[SUPPLIED MATERIAL Boundary: Start]

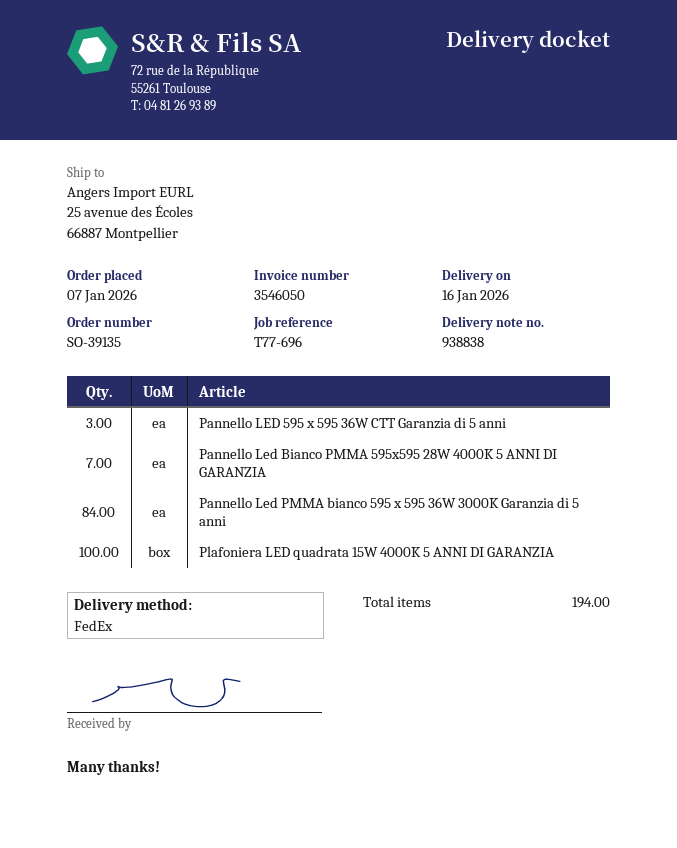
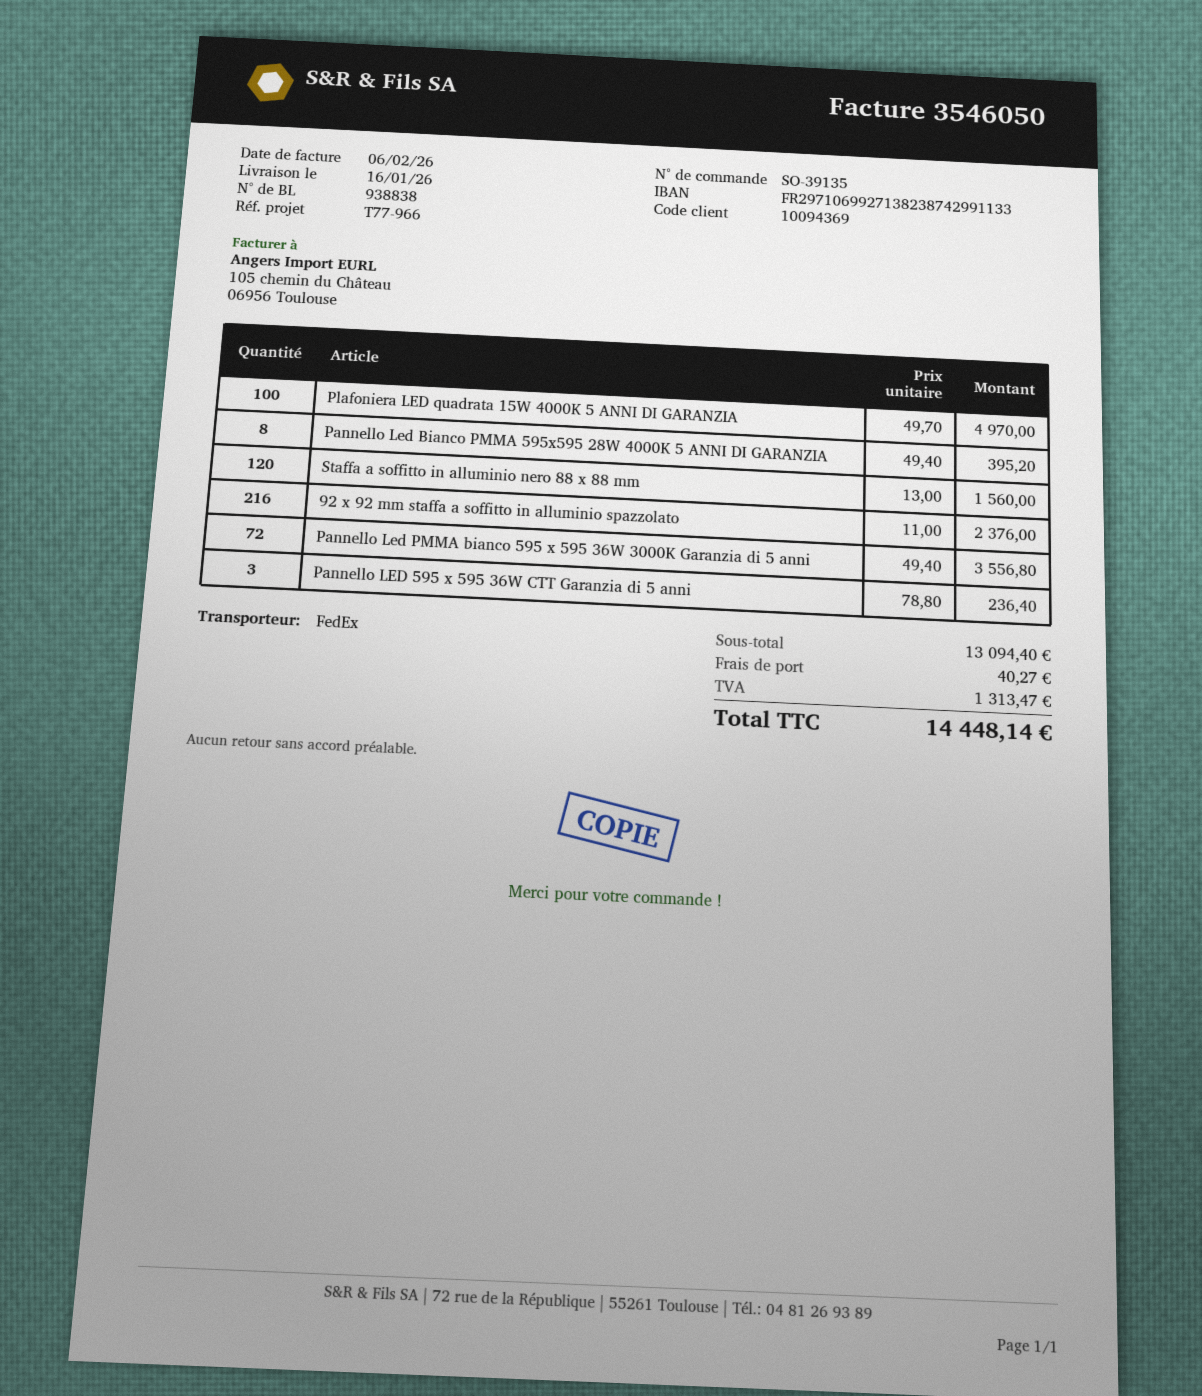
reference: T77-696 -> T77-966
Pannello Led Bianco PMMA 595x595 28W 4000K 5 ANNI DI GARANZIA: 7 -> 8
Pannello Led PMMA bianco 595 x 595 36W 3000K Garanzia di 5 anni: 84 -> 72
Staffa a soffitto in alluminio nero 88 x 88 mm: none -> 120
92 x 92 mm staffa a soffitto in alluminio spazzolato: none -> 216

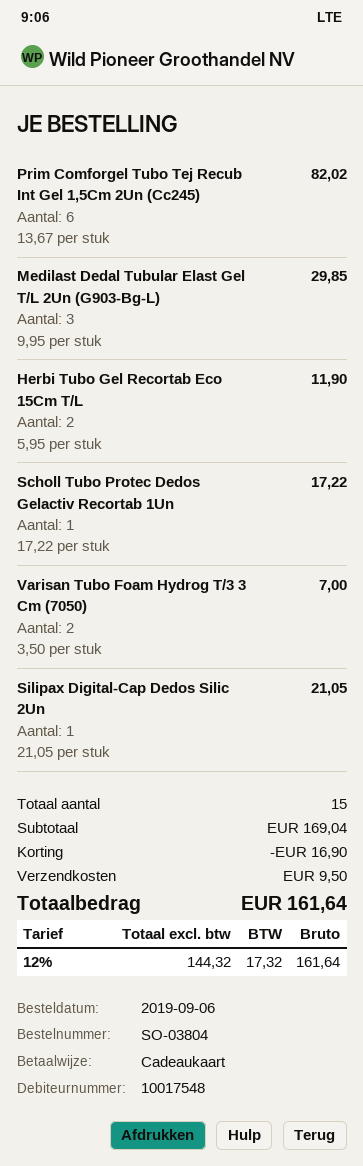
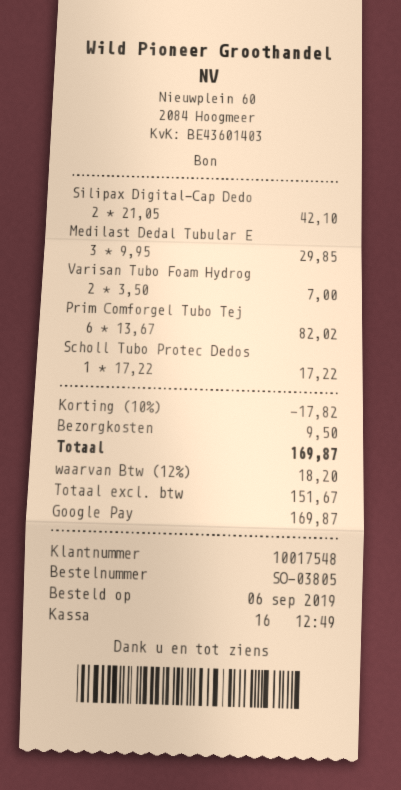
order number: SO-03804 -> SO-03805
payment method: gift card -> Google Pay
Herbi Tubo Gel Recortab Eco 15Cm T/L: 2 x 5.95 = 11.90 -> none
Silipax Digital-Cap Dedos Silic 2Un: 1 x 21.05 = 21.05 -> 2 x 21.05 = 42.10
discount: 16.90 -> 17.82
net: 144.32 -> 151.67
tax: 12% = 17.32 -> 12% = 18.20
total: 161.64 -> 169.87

[SUPPLIED MATERIAL Boundary: End]
[SUPPLIED MATERIAL Boundary: Start]

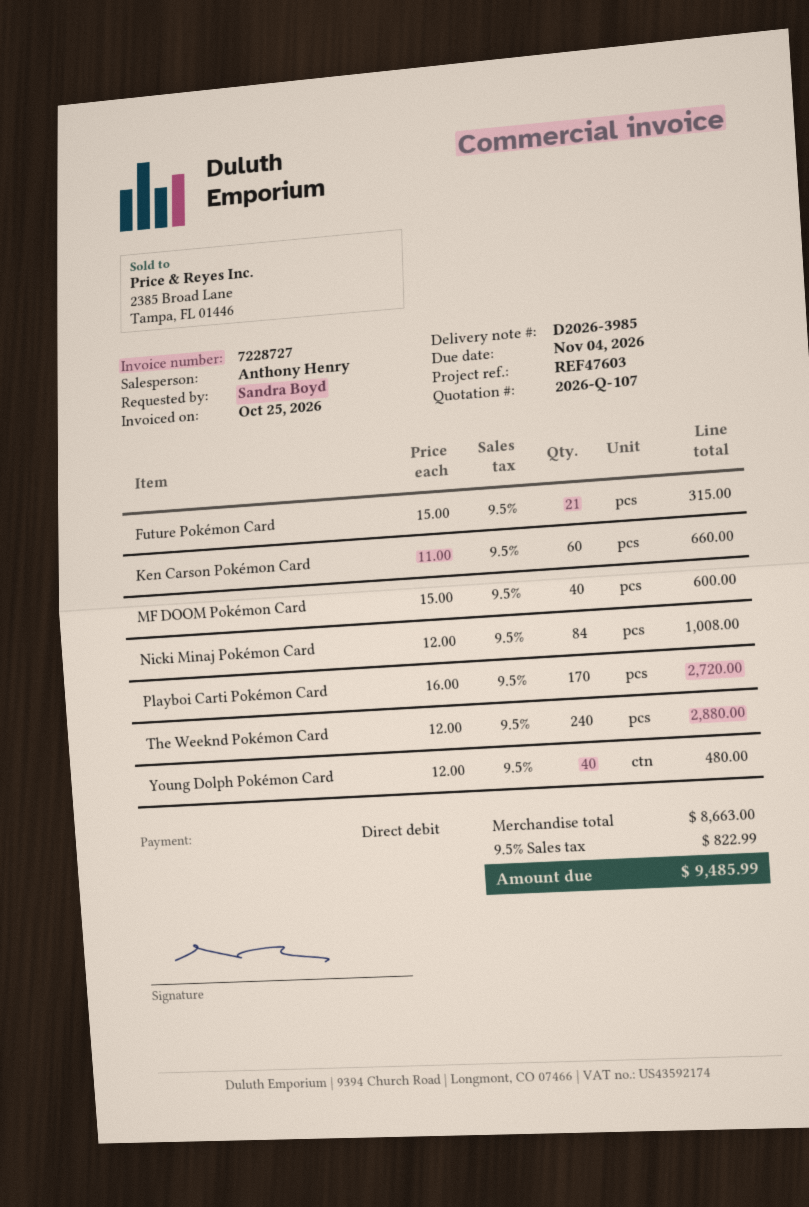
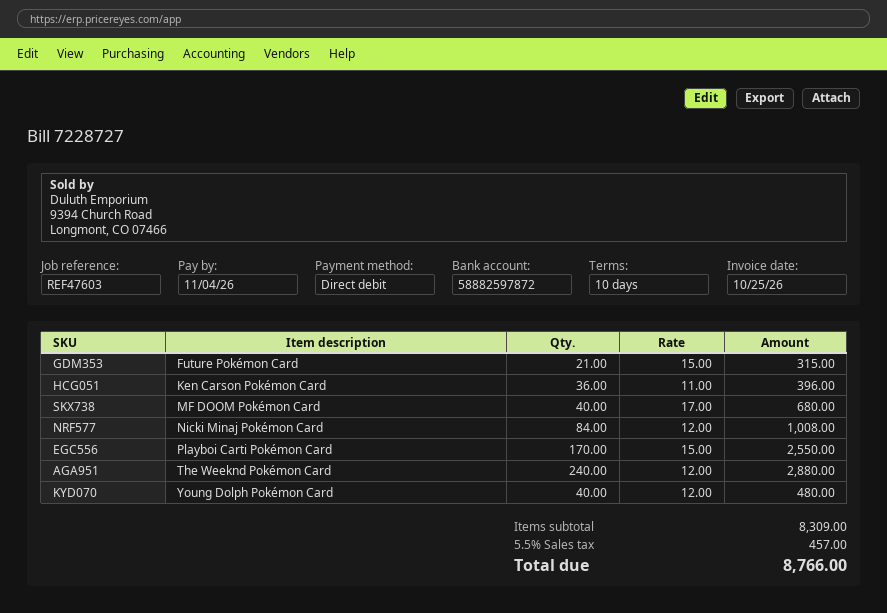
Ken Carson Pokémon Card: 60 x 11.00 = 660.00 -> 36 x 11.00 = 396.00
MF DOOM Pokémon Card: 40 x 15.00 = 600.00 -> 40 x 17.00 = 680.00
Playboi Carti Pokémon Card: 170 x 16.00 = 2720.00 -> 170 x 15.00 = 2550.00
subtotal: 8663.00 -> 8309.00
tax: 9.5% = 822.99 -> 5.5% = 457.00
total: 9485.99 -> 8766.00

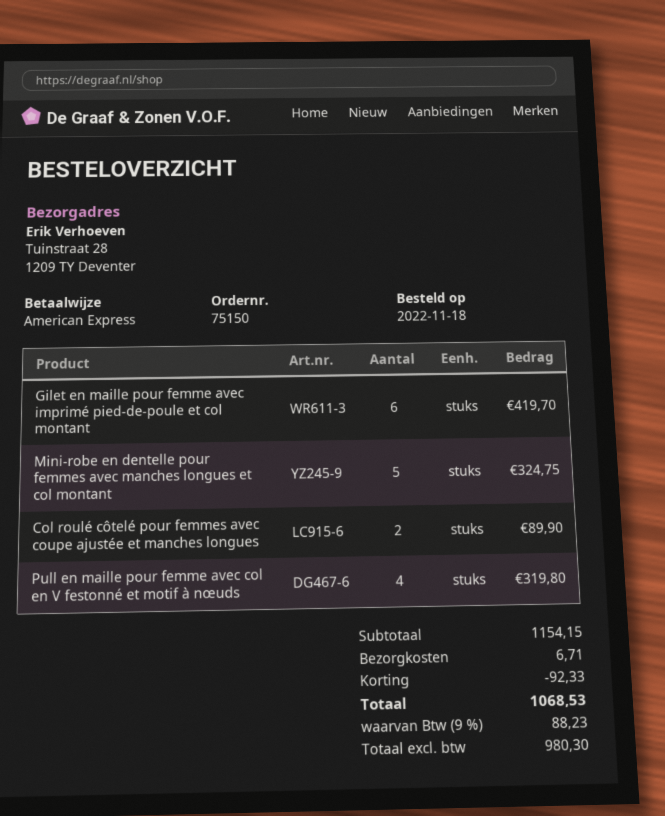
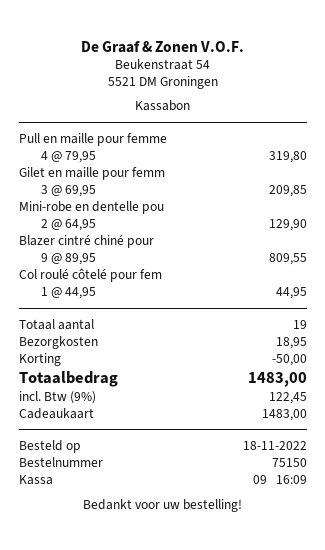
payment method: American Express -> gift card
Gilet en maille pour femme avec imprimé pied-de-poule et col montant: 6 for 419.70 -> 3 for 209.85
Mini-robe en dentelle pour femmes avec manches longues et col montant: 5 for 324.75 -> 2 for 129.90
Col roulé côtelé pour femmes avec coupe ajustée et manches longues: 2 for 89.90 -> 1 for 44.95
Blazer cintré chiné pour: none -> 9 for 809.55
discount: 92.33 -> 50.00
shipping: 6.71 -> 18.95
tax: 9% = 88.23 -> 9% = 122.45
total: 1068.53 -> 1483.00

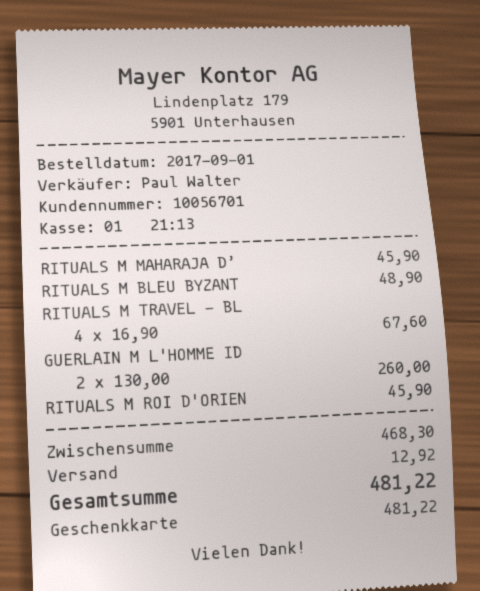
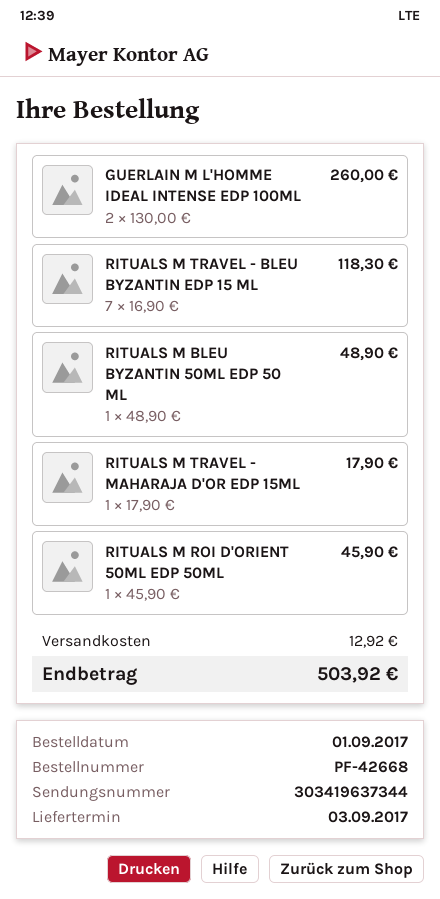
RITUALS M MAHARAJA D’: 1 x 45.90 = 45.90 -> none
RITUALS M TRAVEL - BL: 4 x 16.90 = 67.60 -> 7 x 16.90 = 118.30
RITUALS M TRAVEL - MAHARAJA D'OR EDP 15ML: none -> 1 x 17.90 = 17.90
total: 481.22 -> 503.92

[SUPPLIED MATERIAL Boundary: End]
[SUPPLIED MATERIAL Boundary: Start]

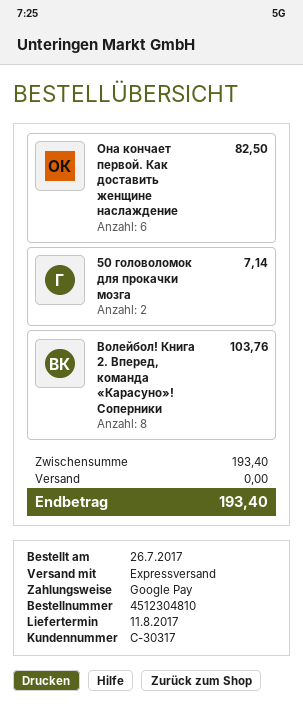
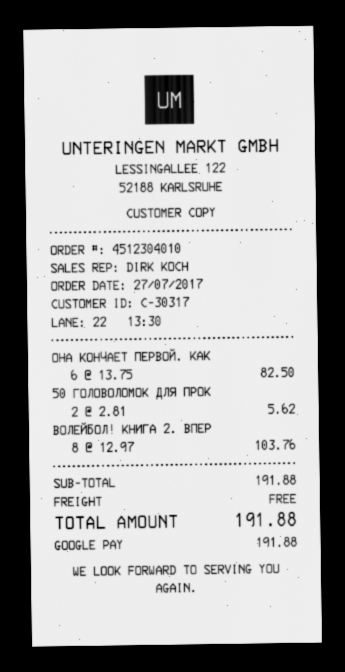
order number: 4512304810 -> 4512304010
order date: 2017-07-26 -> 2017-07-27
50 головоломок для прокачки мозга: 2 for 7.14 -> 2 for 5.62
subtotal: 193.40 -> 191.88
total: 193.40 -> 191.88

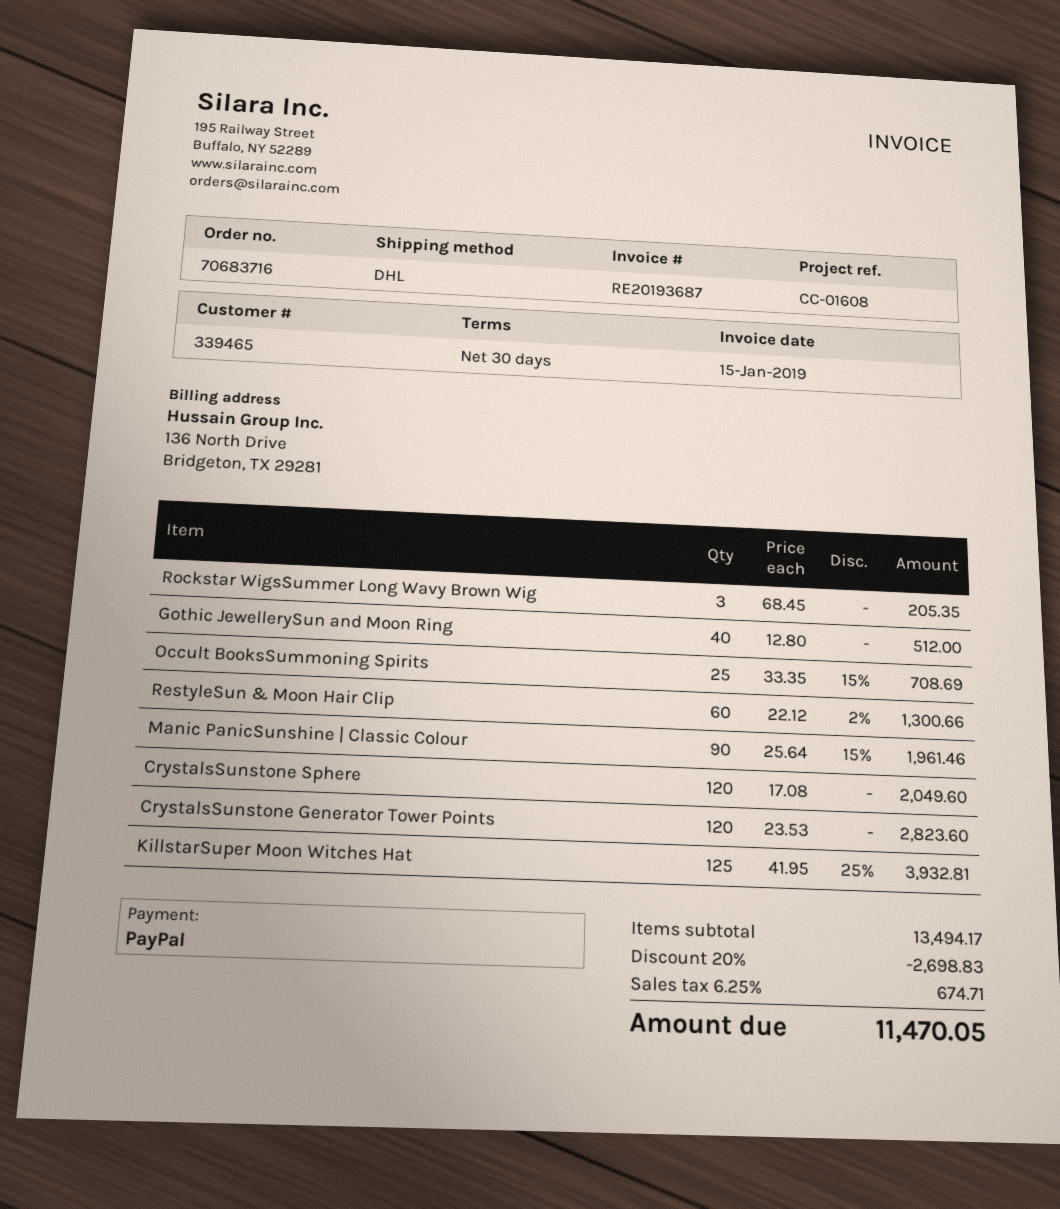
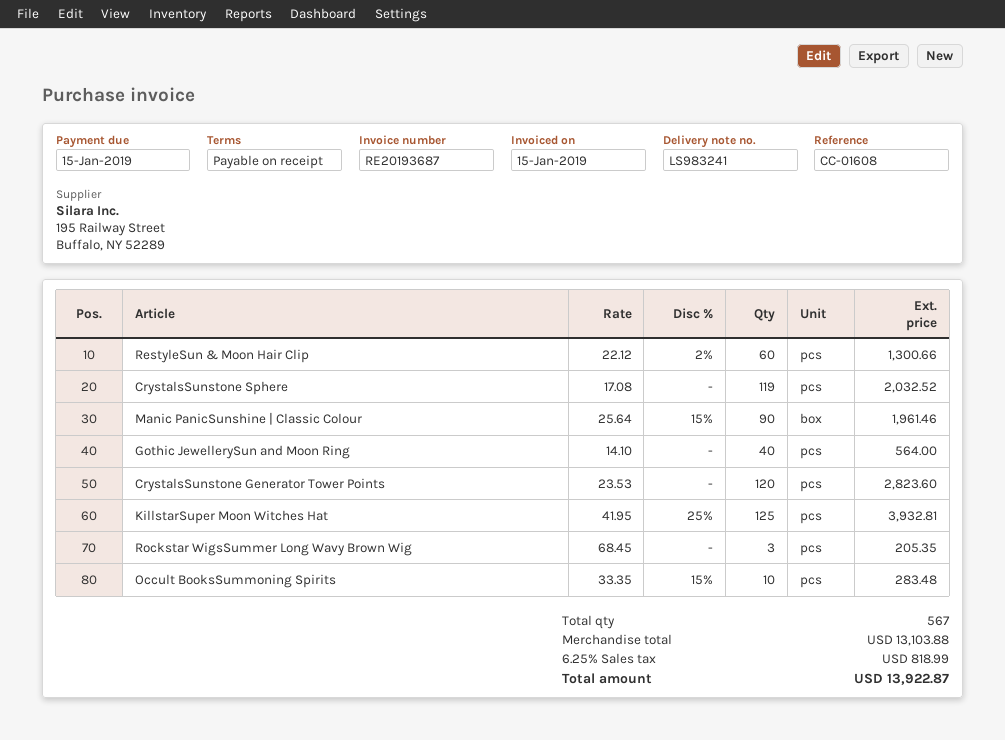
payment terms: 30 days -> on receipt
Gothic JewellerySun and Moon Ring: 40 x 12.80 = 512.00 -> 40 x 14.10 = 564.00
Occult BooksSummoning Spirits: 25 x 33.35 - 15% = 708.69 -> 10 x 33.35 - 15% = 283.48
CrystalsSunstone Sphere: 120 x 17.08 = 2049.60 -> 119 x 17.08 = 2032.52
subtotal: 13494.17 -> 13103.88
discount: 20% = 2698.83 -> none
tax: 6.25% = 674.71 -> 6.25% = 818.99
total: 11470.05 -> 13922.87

[SUPPLIED MATERIAL Boundary: End]

WHAT THE TASK ASKS: How would the lines above read from the one with "tax: 9.5% = 822.99 -> 5.5% = 457.00" to the one with "Gilet en maille", inclusive, with no pictures? Write them out exactly.

EXERCISE RESPONSE:
tax: 9.5% = 822.99 -> 5.5% = 457.00
total: 9485.99 -> 8766.00

payment method: American Express -> gift card
Gilet en maille pour femme avec imprimé pied-de-poule et col montant: 6 for 419.70 -> 3 for 209.85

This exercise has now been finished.